Other areas for proposed action include helping restaurants meet the cost of becoming COVID-secure, launching a government-led campaign making clear that restaurant food is safe, and providing a subsidy for restaurants to conduct deep-cleaning

Restaurants such as Mini Bangkok, Man Kee Cart Noodle, Chilli Fagara, Golden Monkey, Holy Eats, nood food, La Rotisserie, Limewood, Sip Song, Mott 32 and Pololi are in support of the suggestions Deliveroo has put forward.

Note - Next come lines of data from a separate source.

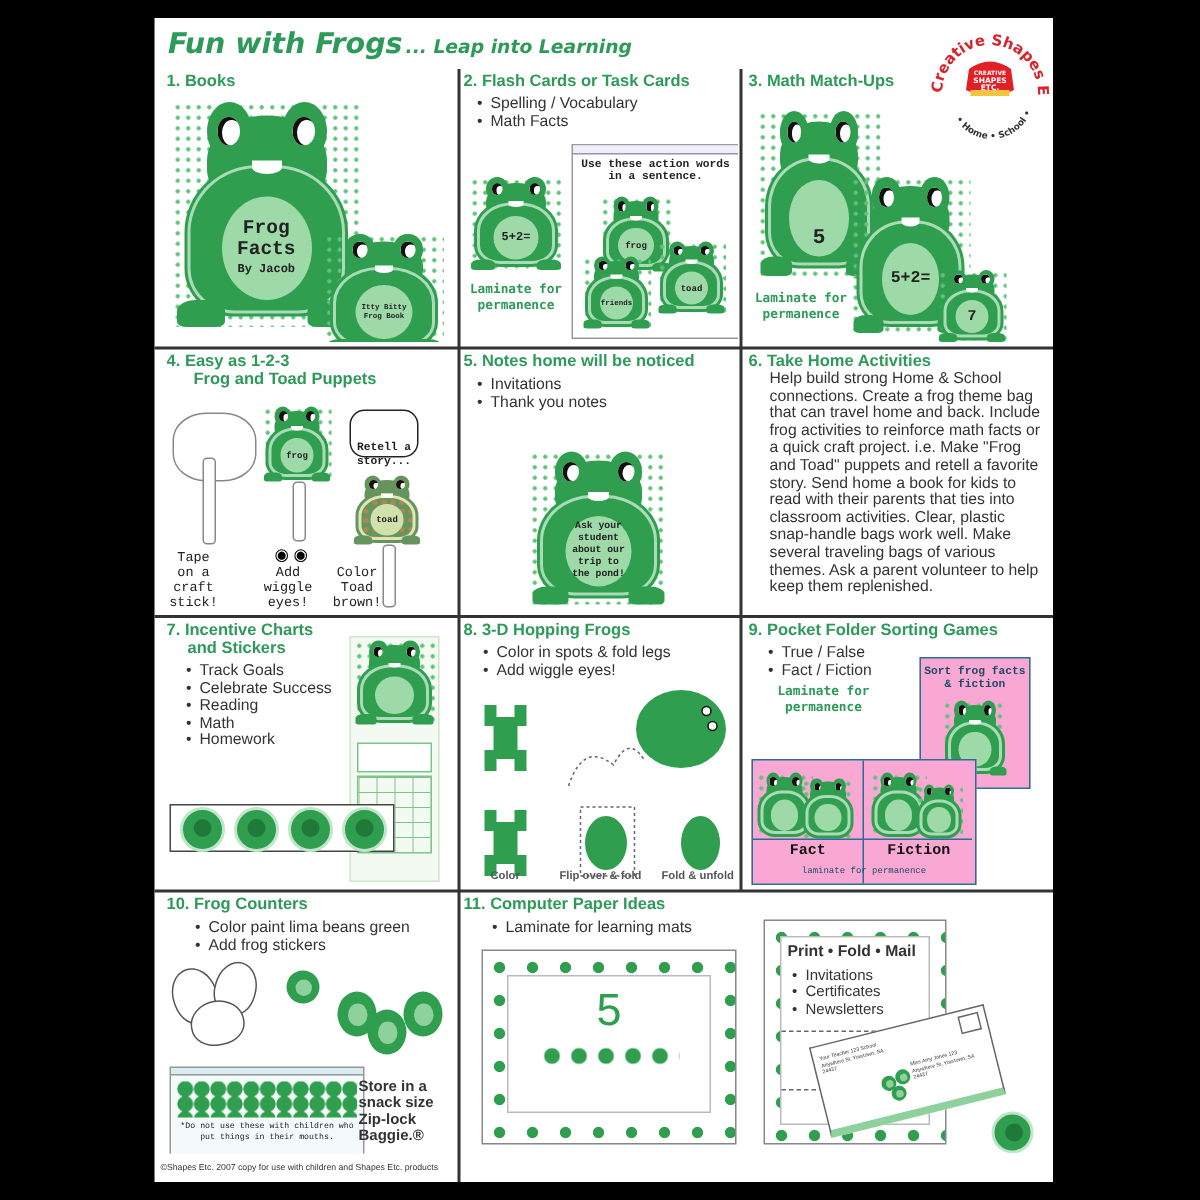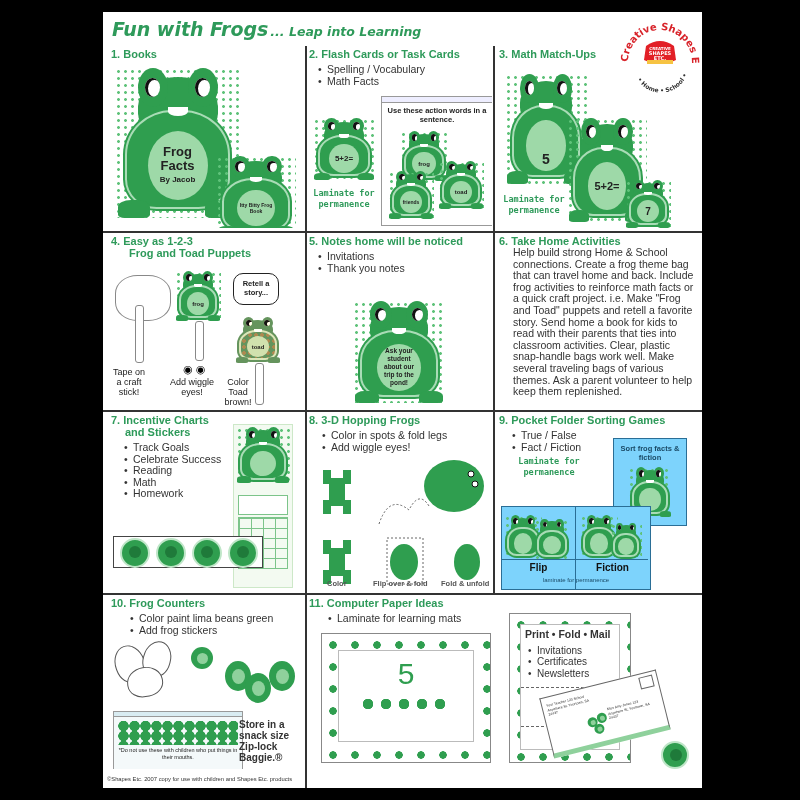--- a/index.html
+++ b/index.html
@@ -13,21 +13,21 @@
   .vline { position:absolute; width:2px; background:#333; }
   .hline { position:absolute; height:2px; background:#333; }
 
   .cell { position:absolute; overflow:hidden; }
   .h { color:#2e9a5a; font-weight:bold; font-size:11px; line-height:12px; }
   .b { color:#333; font-size:10.5px; line-height:11.5px; }
   .b li { list-style:none; padding-left:10px; position:relative; }
   .b li::before { content:"•"; position:absolute; left:1px; }
   ul { margin:4px; padding:0; }
   .note { color:#2e9a5a; font-family:"DejaVu Sans Mono", monospace; font-size:8.5px; font-weight:bold; text-align:center; line-height:11px; }
-  .comic { font-family:Liberation Sans, sans-serif; font-weight:bold; color:#222; text-align:center; }
+  .comic { font-family:Liberation Mono, monospace; font-weight:bold; color:#222; text-align:center; }
 
   
   .frog { position:absolute; }
   .frog .body { position:absolute; left:8%; right:8%; top:28%; bottom:6%; background:#2f9e4f;
                 border-radius:45% 45% 30% 30%; border:2px solid #a9dcb6; box-shadow:0 0 0 2px #2f9e4f; }
   .frog .head { position:absolute; left:18%; right:18%; top:6%; height:40%; background:#2f9e4f;
                 border-radius:50% 50% 40% 40%; }
   .frog .eye { position:absolute; top:0; width:24%; height:26%; background:#2f9e4f; border-radius:50%; }
   .frog .eye.l { left:18%; } .frog .eye.r { right:18%; }
   .frog .eye::after { content:""; position:absolute; left:25%; top:25%; width:50%; height:50%; background:#fff; border-radius:50%;
@@ -35,21 +35,21 @@
   .frog .belly { position:absolute; left:26%; right:26%; top:42%; bottom:12%; background:#9ed9a8; border-radius:50%;
                  display:flex; align-items:center; justify-content:center; text-align:center; }
   .frog .mouth { position:absolute; left:42%; width:16%; top:26%; height:6%; background:#fff; border-radius:0 0 50% 50%; }
   .frog .foot { position:absolute; bottom:0; width:26%; height:12%; background:#2f9e4f; border-radius:40% 40% 20% 20%; }
   .frog .foot.l { left:2%; } .frog .foot.r { right:2%; }
   .spot { background-image: radial-gradient(circle, #5fc27a 1.2px, transparent 1.6px); background-size:7px 7px; }
 
   .circ-sticker { position:absolute; width:26px; height:26px; border-radius:50%; background:#2f9e4f; border:2px solid #bfe6c8; }
   .circ-sticker::after { content:""; position:absolute; left:7px; top:6px; width:12px; height:12px; border-radius:50%; background:#1f7a3a; }
 
-  .folder { position:absolute; background:#7dd3fc; border:1.5px solid #2a6e96; }
+  .folder { position:absolute; background:#f9a8d4; border:1.5px solid #2a6e96; }
   .bean { position:absolute; border:1.5px solid #555; border-radius:50% 50% 45% 45%; background:#fff; }
   .gbean { position:absolute; border-radius:50%; background:#2f9e4f; }
   .gbean::after { content:""; position:absolute; left:25%; top:25%; width:50%; height:50%; border-radius:50%; background:#8fd19c; }
 
   .paper { position:absolute; background:#fff; border:1.5px solid #888;
            background-image: radial-gradient(circle, #2f9e4f 3.5px, transparent 4px); background-size:22px 22px; }
   .paper .inner { position:absolute; background:#fff; border:1px solid #bbb; }
   .stick { position:absolute; width:7px; background:#fff; border:1px solid #888; border-radius:3px; }
   .bubble { position:absolute; border:1.5px solid #222; border-radius:10px; background:#fff; }
   .logo { position:absolute; }
@@ -229,21 +229,21 @@
         <div class="body"></div>
         <div class="mouth"></div>
       <div class="belly">
           <div class="comic" style="font-size:6px;">frog</div>
         </div>
       <div class="foot l"></div>
         <div class="foot r"></div>
     </div>
     <div class="stick" style="left:84px; top:86px; height:38px;"></div>
     <div class="bubble" style="left:122px; top:38px; width:44px; height:30px;">
-      <div class="comic" style="font-size:7.5px; line-height:9px; margin-top:5px;">Retell a story...</div>
+      <div class="comic" style="font-size:7.5px; line-height:9px; margin-top:21px;">Retell a story...</div>
     </div>
     <div class="frog" style="left:124px; top:82px; width:46px; height:46px; filter:sepia(0.5);">
       <div class="head"></div>
         <div class="eye l"></div>
         <div class="eye r"></div>
         <div class="body" style="background-image:radial-gradient(circle,#b07a2a 1.6px,transparent 2px); background-size:6px 6px;"></div>
         <div class="mouth"></div>
       <div class="belly">
           <div class="comic" style="font-size:6px;">toad</div>
         </div>
@@ -383,21 +383,21 @@
           <div class="belly"></div>
         </div>
       <div class="frog spot" style="left:108px; top:16px; width:32px; height:36px;">
           <div class="head"></div>
           <div class="eye l"></div>
           <div class="eye r"></div>
           <div class="body"></div>
           <div class="belly"></div>
         </div>
       <div style="position:absolute; left:0; top:52px; width:146px; height:1px; background:#2a6e96;"></div>
-      <div class="comic" style="position:absolute; left:0; top:55px; width:73px; font-size:10px; color:#111;">Flip</div>
+      <div class="comic" style="position:absolute; left:0; top:55px; width:73px; font-size:10px; color:#111;">Fact</div>
       <div class="comic" style="position:absolute; left:74px; top:55px; width:73px; font-size:10px; color:#111;">Fiction</div>
       <div class="comic" style="position:absolute; left:0; top:70px; width:148px; font-size:6px; color:#1a4a66; font-weight:normal;">laminate for permanence</div>
     </div>
   </div>
 
   <div class="cell" style="left:8px; top:585px; width:192px; height:172px;">
     <div class="h"><span>10.</span> <span>Frog Counters</span></div>
     <ul class="b" style="margin-left:18px;">
       <li>Color paint lima beans green</li>
       <li>Add frog stickers</li>

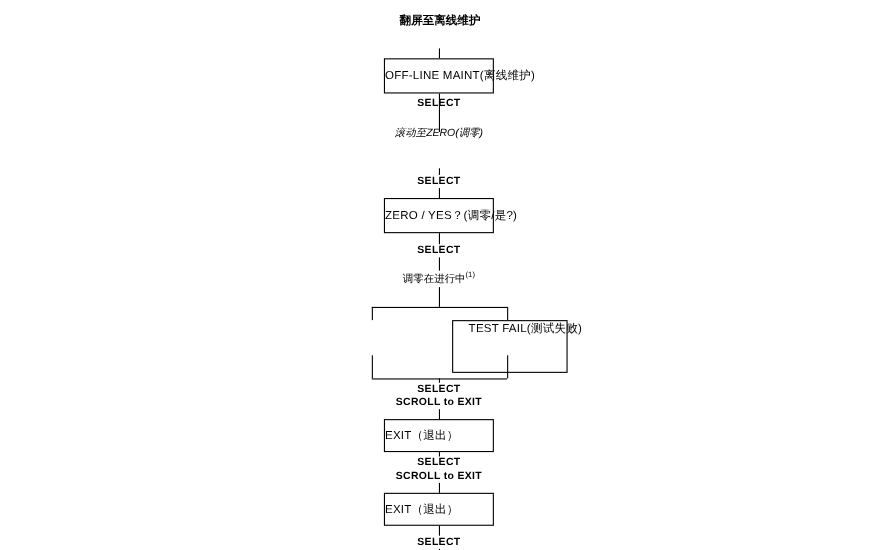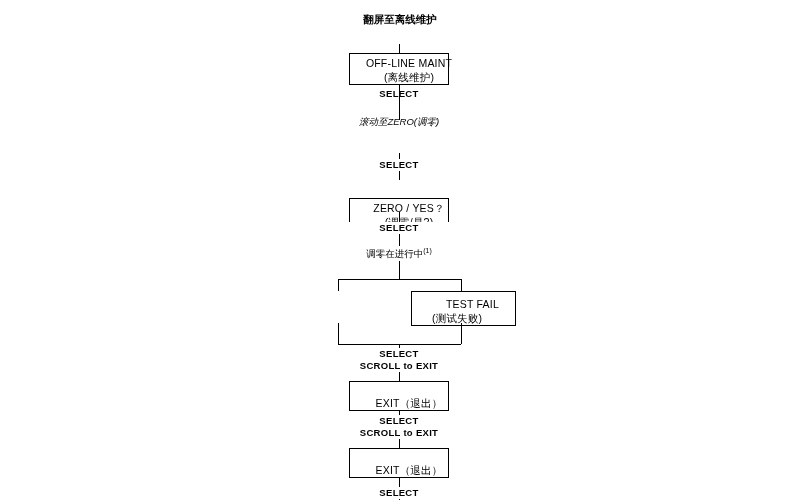--- a/index.html
+++ b/index.html
@@ -20,27 +20,26 @@
     left: 0; top: 0;
     width: 800px;
     height: 500px;
   }
   .node {
     position: absolute;
     border: 1px solid #000000;
     background: #ffffff;
     box-sizing: border-box;
     display: flex;
-    flex-direction: column;
+    flex-direction: row;
     align-items: center;
-    justify-content: flex-end;
+    justify-content: flex-start;
     font-size: 10.5px;
     line-height: 1.35;
     letter-spacing: 0.2px;
-    padding-left: 20px;
   }
   .node .ln1 { white-space: nowrap; }
   .node .ln2 { white-space: nowrap; }
   .label {
     position: absolute;
     font-size: 9.5px;
     line-height: 1.3;
     text-align: center;
     white-space: nowrap;
   }
@@ -83,35 +82,35 @@
   </div>
 
   <div class="vline" style="left:399px; top:85px; height:35px;"></div>
   <div class="label bold" style="left:349px; top:88px; width:100px;">SELECT</div>
   <div class="label plain" style="left:339px; top:116px; width:120px;font-style:italic;">滚动至ZERO(调零)</div>
 
 
   <div class="vline" style="left:399px; top:153px; height:27px;"></div>
   <div class="label bold" style="left:349px; top:159px; width:100px; background:#ffffff;">SELECT</div>
 
-  <div class="node" style="left:349px; top:180px; width:100px; height:32px;margin-top:18px;">
+  <div class="node" style="left:349px; top:180px; width:100px; height:32px;">
     <span class="ln1">ZERO / YES？</span>
     <span class="ln2">(调零/是?)</span>
   </div>
 
   <div class="vline" style="left:399px; top:212px; height:67px;"></div>
   <div class="label bold" style="left:349px; top:222px; width:100px; background:#ffffff;">SELECT</div>
   <div class="label plain" style="left:339px; top:246px; width:120px; background:#ffffff;"><span>调零在进行中</span><span class="sup">(1)</span></div>
 
   <div class="hline" style="left:338px; top:279px; width:123px;"></div>
   <div class="vline" style="left:338px; top:279px; height:12px;"></div>
   <div class="vline" style="left:461px; top:279px; height:12px;"></div>
 
 
-  <div class="node" style="left:411px; top:291px; width:105px; height:35px;">
+  <div class="node" style="left:411px; top:291px; width:105px; height:48px;">
     <span class="ln1" style="align-self:flex-start; margin-left:14px;">TEST FAIL</span>
     <span class="ln2" style="align-self:flex-start; ">(测试失败)</span>
   </div>
 
   <div class="vline" style="left:338px; top:323px; height:21px;"></div>
   <div class="vline" style="left:461px; top:323px; height:21px;"></div>
   <div class="hline" style="left:338px; top:344px; width:123px;"></div>
   <div class="vline" style="left:399px; top:344px; height:38px;"></div>
 
   <div class="label bold" style="left:349px; top:348px; width:100px; background:#ffffff;">SELECT</div>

Mark Lam, Owner of Mini Bangkok, a popular Thai restaurant in Kowloon City, said, “Like many others in our industry, we’ve had to make major readjustments to cope with this extremely difficult time. It’s tough not knowing from day to day if we will be able to maintain our operations – and the situation continues to become increasingly urgent. While delivery and takeaway is an important part of our business, the revenue lost through minimizing dine-in truly challenges us, preventing us from being able to support fixed costs that we can’t escape. We need further support from the government to safely sernoodve customers, maintain our workforce, ensure a steady supply chain, and so on. We hope that further action will be taken to help us and others in the industry to weather the ongoing storm.”

Tracy Wong, Owner of Chilli Fagara, a modern Sichuan restaurant in Lan Kwai Fong, said, “While we completely understand the need for social distancing measures, the unfortunate truth is that our business has suffered heavy losses as a result of the downfall in foot traffic, especially as a restaurant located in Lan Kwai Fong when alcohol selling and dine-in are prohibited. If we were to cut losses and close the business today, we would still continue to lose money, as a result of forgoing the rent deposit. It has truly become a desperate situation for our restaurant and from what I understand, for many other operators in our same position. We strongly urge the Government to further bolster support for the industry at this difficult time.”

Lo concluded, “We are proud to be a part of Hong Kong’s restaurant sector, renowned as one of the most vibrant and dynamic food scenes in Asia and indeed around the world. We are glad to support our restaurant partners via increased delivery sales during this time, but we recognise that more and urgent action is necessary to counter the financial effects of yet another wave of COVID-19. We believe the measures that Deliveroo is today proposing to the Government can help to ensure that Hong Kong’s restaurant industry survives this pandemic and rebounds after it; and we look forward to further opportunities to discuss and aid the sector during these difficult times.”